Would you write out the listing verbatim and skip every picture in it?

§ EXTRACTED DATA:
*** Block opens ***
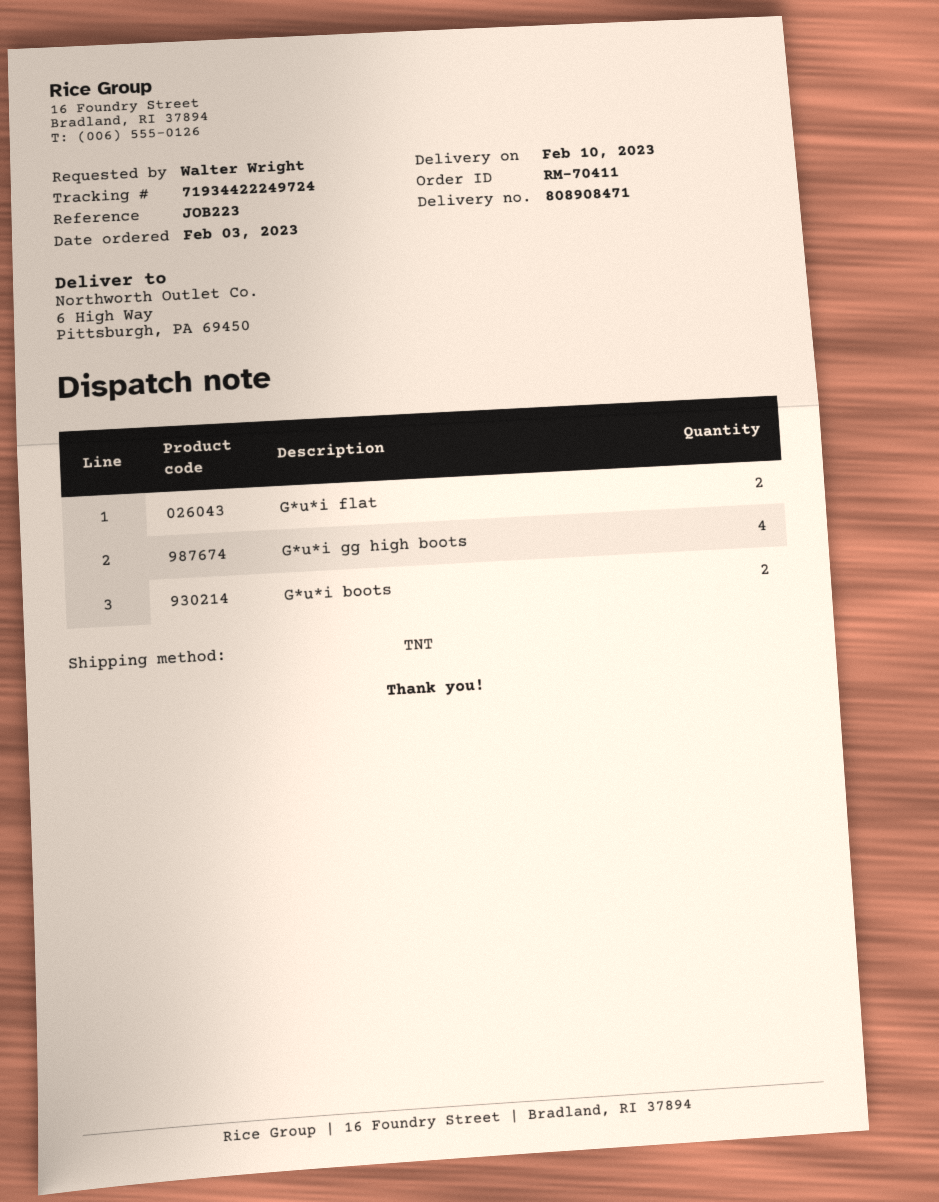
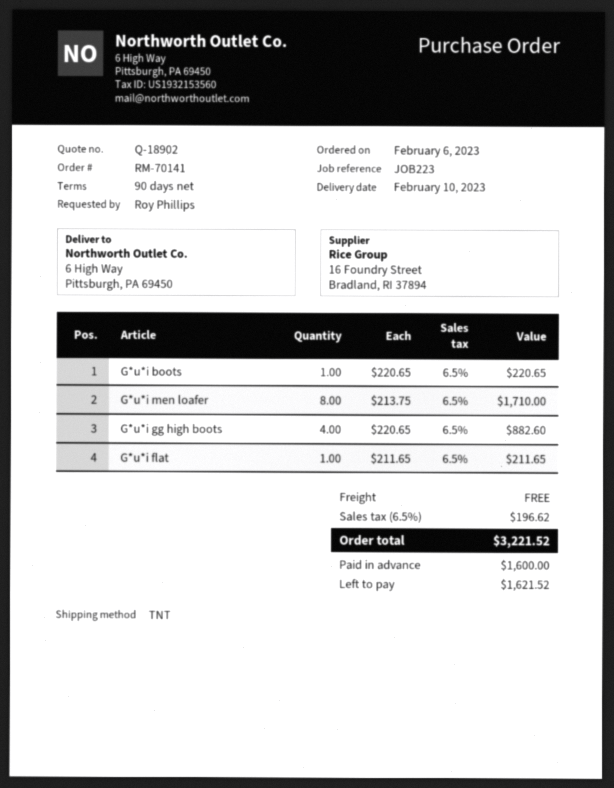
order number: RM-70411 -> RM-70141
order date: 2023-02-03 -> 2023-02-06
ordered by: Walter Wright -> Roy Phillips
G*u*i flat: 2 -> 1
G*u*i boots: 2 -> 1
G*u*i men loafer: none -> 8

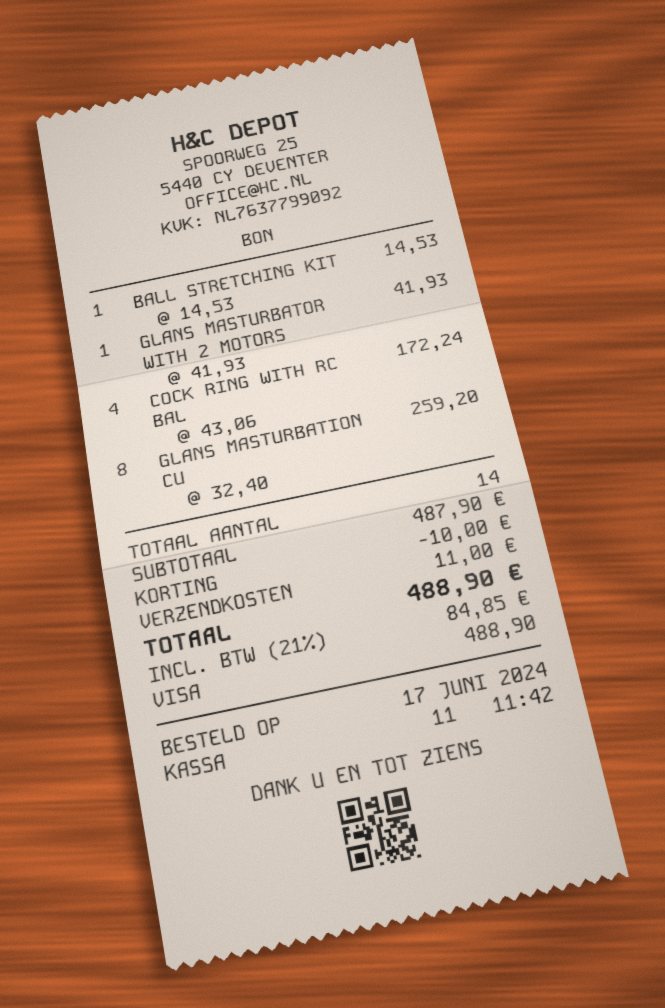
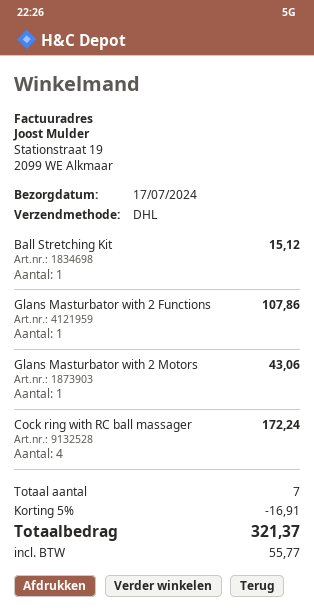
BALL STRETCHING KIT: 1 for 14.53 -> 1 for 15.12
GLANS MASTURBATOR WITH 2 MOTORS: 1 for 41.93 -> 1 for 43.06
GLANS MASTURBATION CU: 8 for 259.20 -> none
Glans Masturbator with 2 Functions: none -> 1 for 107.86
total quantity: 14 -> 7
discount: 10.00 -> 16.91
shipping: 11.00 -> none
tax: 84.85 -> 55.77
total: 488.90 -> 321.37

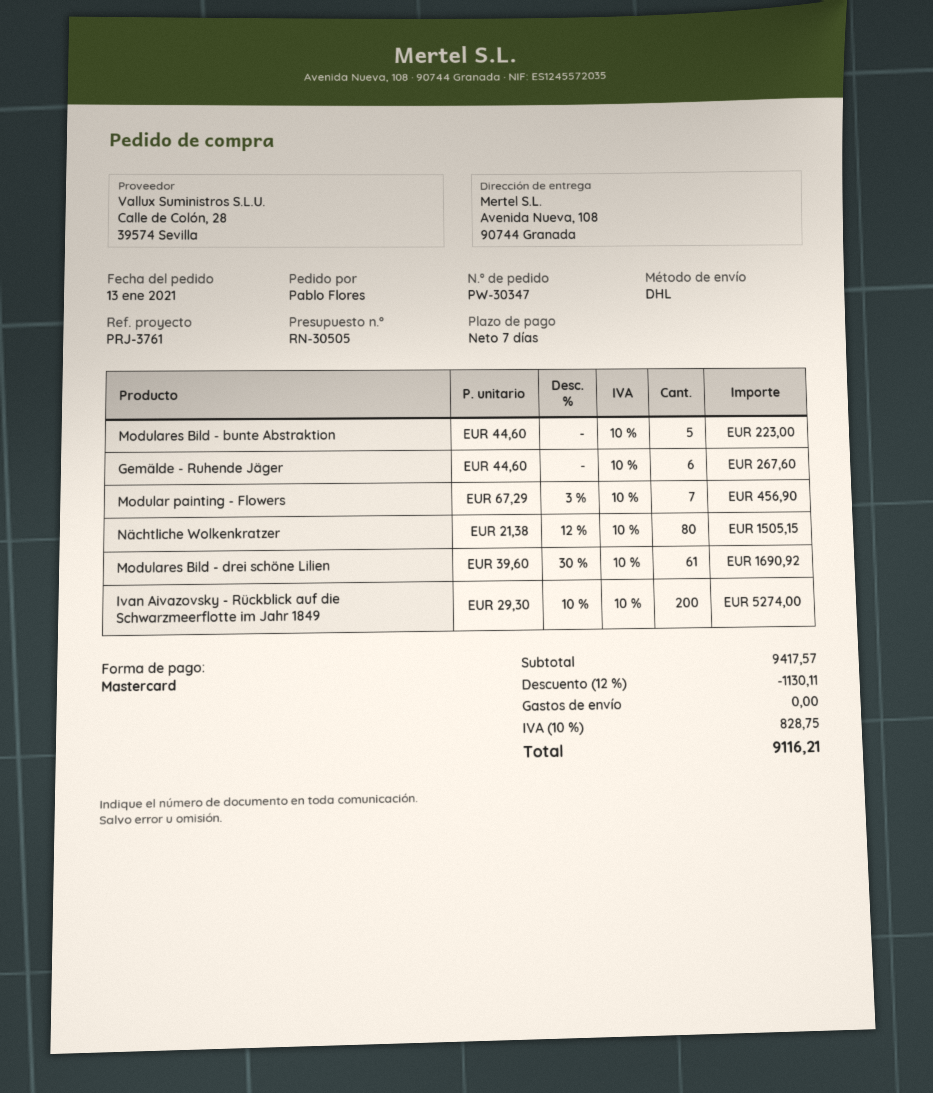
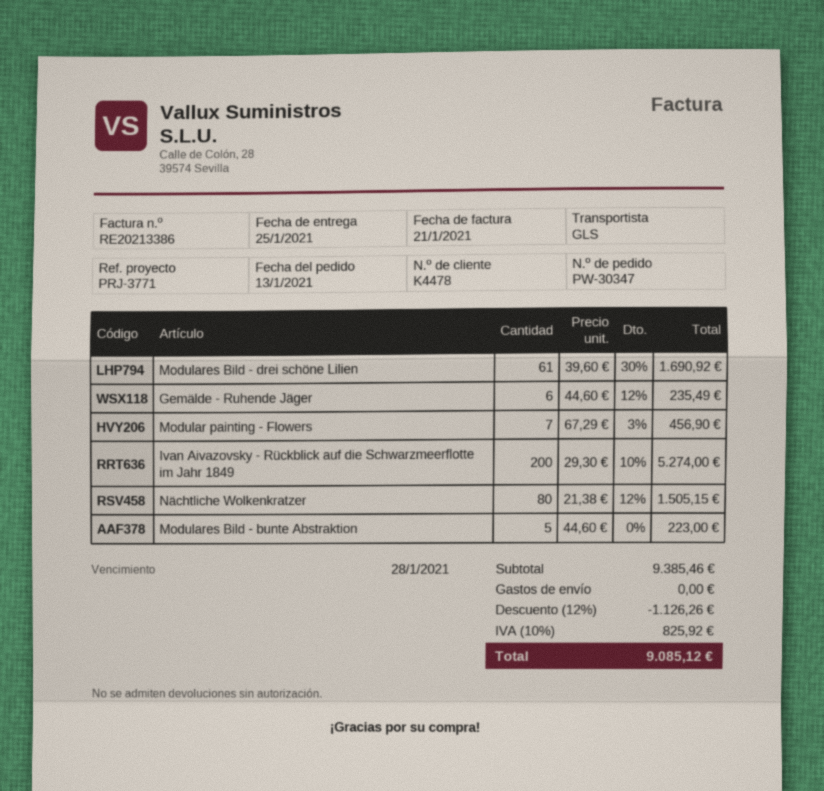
reference: PRJ-3761 -> PRJ-3771
shipping method: DHL -> GLS
Gemälde - Ruhende Jäger: 6 x 44.60 = 267.60 -> 6 x 44.60 - 12% = 235.49
subtotal: 9417.57 -> 9385.46
discount: 12% = 1130.11 -> 12% = 1126.26
tax: 10% = 828.75 -> 10% = 825.92
total: 9116.21 -> 9085.12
*** Block closes ***
§ ANSWER FOR THE TASK:
order number: RM-70411 -> RM-70141
order date: 2023-02-03 -> 2023-02-06
ordered by: Walter Wright -> Roy Phillips
G*u*i flat: 2 -> 1
G*u*i boots: 2 -> 1
G*u*i men loafer: none -> 8

BALL STRETCHING KIT: 1 for 14.53 -> 1 for 15.12
GLANS MASTURBATOR WITH 2 MOTORS: 1 for 41.93 -> 1 for 43.06
GLANS MASTURBATION CU: 8 for 259.20 -> none
Glans Masturbator with 2 Functions: none -> 1 for 107.86
total quantity: 14 -> 7
discount: 10.00 -> 16.91
shipping: 11.00 -> none
tax: 84.85 -> 55.77
total: 488.90 -> 321.37

reference: PRJ-3761 -> PRJ-3771
shipping method: DHL -> GLS
Gemälde - Ruhende Jäger: 6 x 44.60 = 267.60 -> 6 x 44.60 - 12% = 235.49
subtotal: 9417.57 -> 9385.46
discount: 12% = 1130.11 -> 12% = 1126.26
tax: 10% = 828.75 -> 10% = 825.92
total: 9116.21 -> 9085.12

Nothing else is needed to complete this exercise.